If we can’t reduce the information we need to understand a given program (our brains are only so large) using programming languages, we should shift this information burden onto others. Historically, we’ve done this by offloading it onto other people, but if you’ve been reading thus far, you know I don’t think that approach is very good nor scalable. Now only if there was something that could follow directions, be mass produced, work 24/7 without breaking labor laws, remember vast quantities of information, and communicate in a few milliseconds… I only get paid for 8 hours of work per day, but I would be happy to pay a computer or a thousand to work the other 16 hours. Current tools people use like IDE’s, refactorers, version control, etc. are still programs we have to understand and fix when they break. I would categorize these like using wheelbarrows and lanterns in a coal mine; they may help you see what you’re doing and carry more coal, but you’re still just a coal miner.

Loosen Control

The other way which actually will reduce the information needed will not be satisfying to many and terrifying to others. We must relinquish control on dictating exactly how a machine should execute and instead leave that burden upon the machine, with the added constraint that it can prove it does what we wish. I only speak for myself but I am pretty sure this will ring true with many others; there is something strangely satisfying about writing C or assembly (or anything else since we established they are almost the same) because of the utter disbelief that it actually works. I imagine this is the same feeling they experienced when they first programmed computers with switches; that flipping switches in the right order made the machine do something complex and as how you expected. But alas, it is time we stop pleasuring ourselves with such activities and commit to finding a more productive way to utilize computers.

Approximation

Many problems we would like a computer to help us answer can be helpfully answered within a certain degree of accuracy, usually in far less resources than would be needed to answer it exactly (eg. Bloom filter). So if information is our resource we would like to conserve, why not also seek program descriptions which do what we wish up to some error rate. This lessens the informational burden upon ourselves and also allows us to run the same program multiple times to increase our confidence with its output. Again, the control freaks we have historically been as programmers will take some time getting used to this idea.

Architecture

If you take my proposition that all current programming languages on mainstream architectures are roughly equal in information power as being true, then do all computer architectures face this problem? Or can we find a machine design which is more powerful than our current Von Neumann babies? I’m undecided on this aspect because on the one hand a computable function requires a minimum amount of information to encode and would end up in the same lot as the programming languages, but on the other I don’t know enough about other architectures. My hunch is that we would simply see the information moved between piles much like above. Here is a good place to mention though that even if we can’t lower the total information needed to encode functions, we can win by strategically placing it in the lowest weighted pile, where piles are weighted by how many human-hours are spent dealing with information in that pile.
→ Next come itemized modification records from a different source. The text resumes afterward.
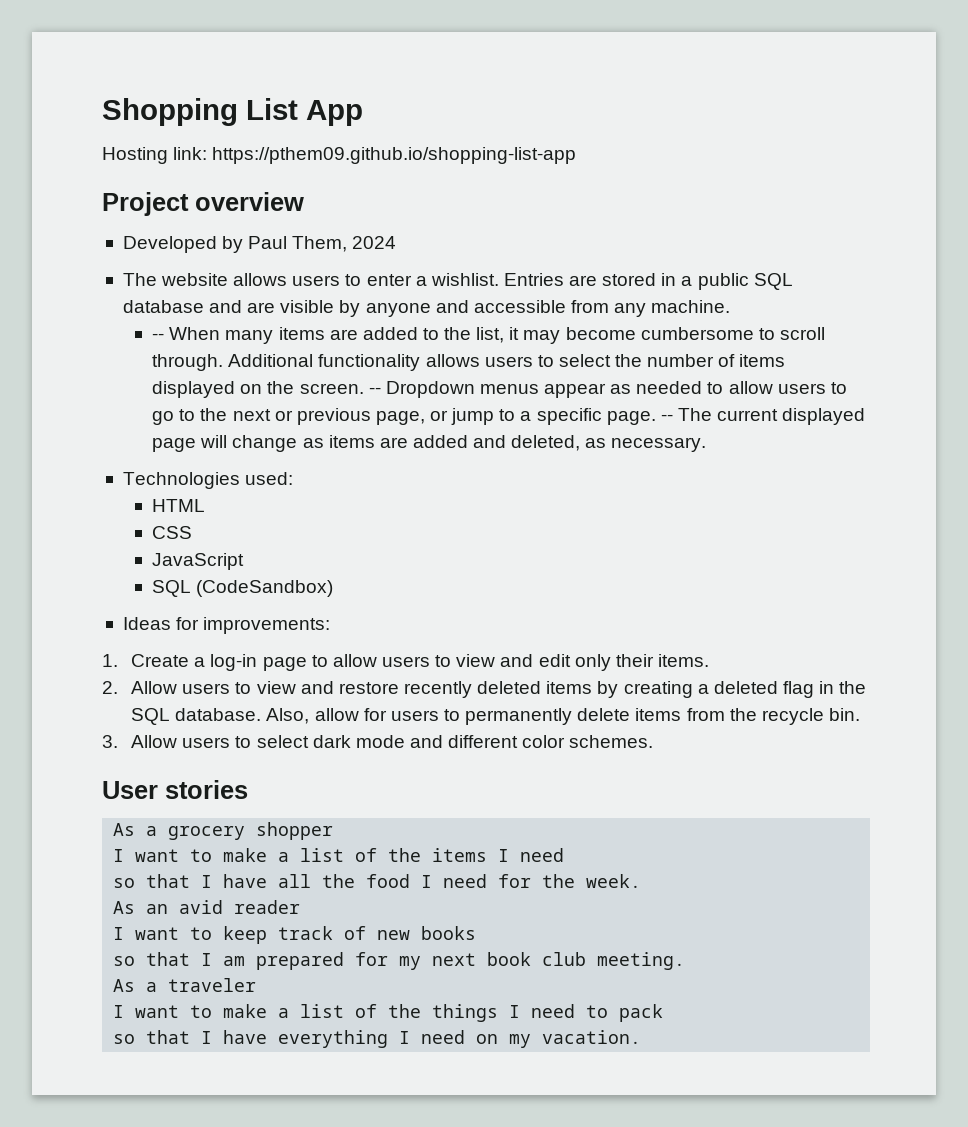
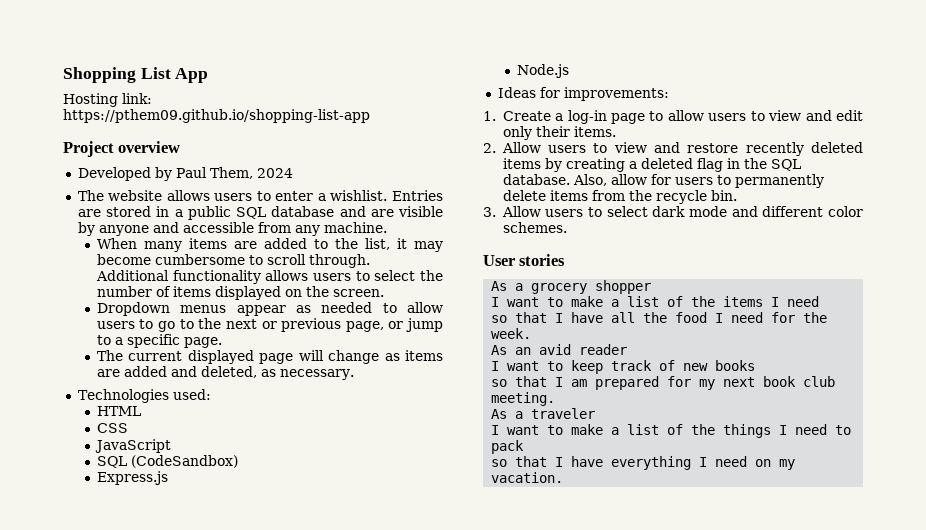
- -- When many items are added to the list, it may become cumbersome to scroll through.
+ When many items are added to the list, it may become cumbersome to scroll through.
- Additional functionality allows users to select the number of items displayed on the screen. -- Dropdown menus appear as needed to allow users to go to the next or previous page, or jump to a specific page. -- The current displayed page will change as items are added and deleted, as necessary.
+ Additional functionality allows users to select the number of items displayed on the screen.
+ Dropdown menus appear as needed to allow users to go to the next or previous page, or jump to a specific page.
+ The current displayed page will change as items are added and deleted, as necessary.
+ Express.js
+ Node.js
I think most people have this in mind when they talk about the “power” of programming languages and how language X is much more productive than language Y.

Closing

Programming today is messy, dangerous, laborious, and downright frustrating. I see no excuse why I came across some articles from the 70’s detailing many of the same frustrations on why programming is not more reliable or efficient than it has been and how increased computing power has only enabled us to stay sloppy and speed up. I see programming as being a critical skill for most people in the future, but it cannot be the same programming we have today. It will not scale to that many programmers, we will waste too much electricity with too many inefficient programs, people will give up after trying to learn the idiosyncrasies we seem to revel in, and people will move far too slowly to attack our biggest problems in a timely manner.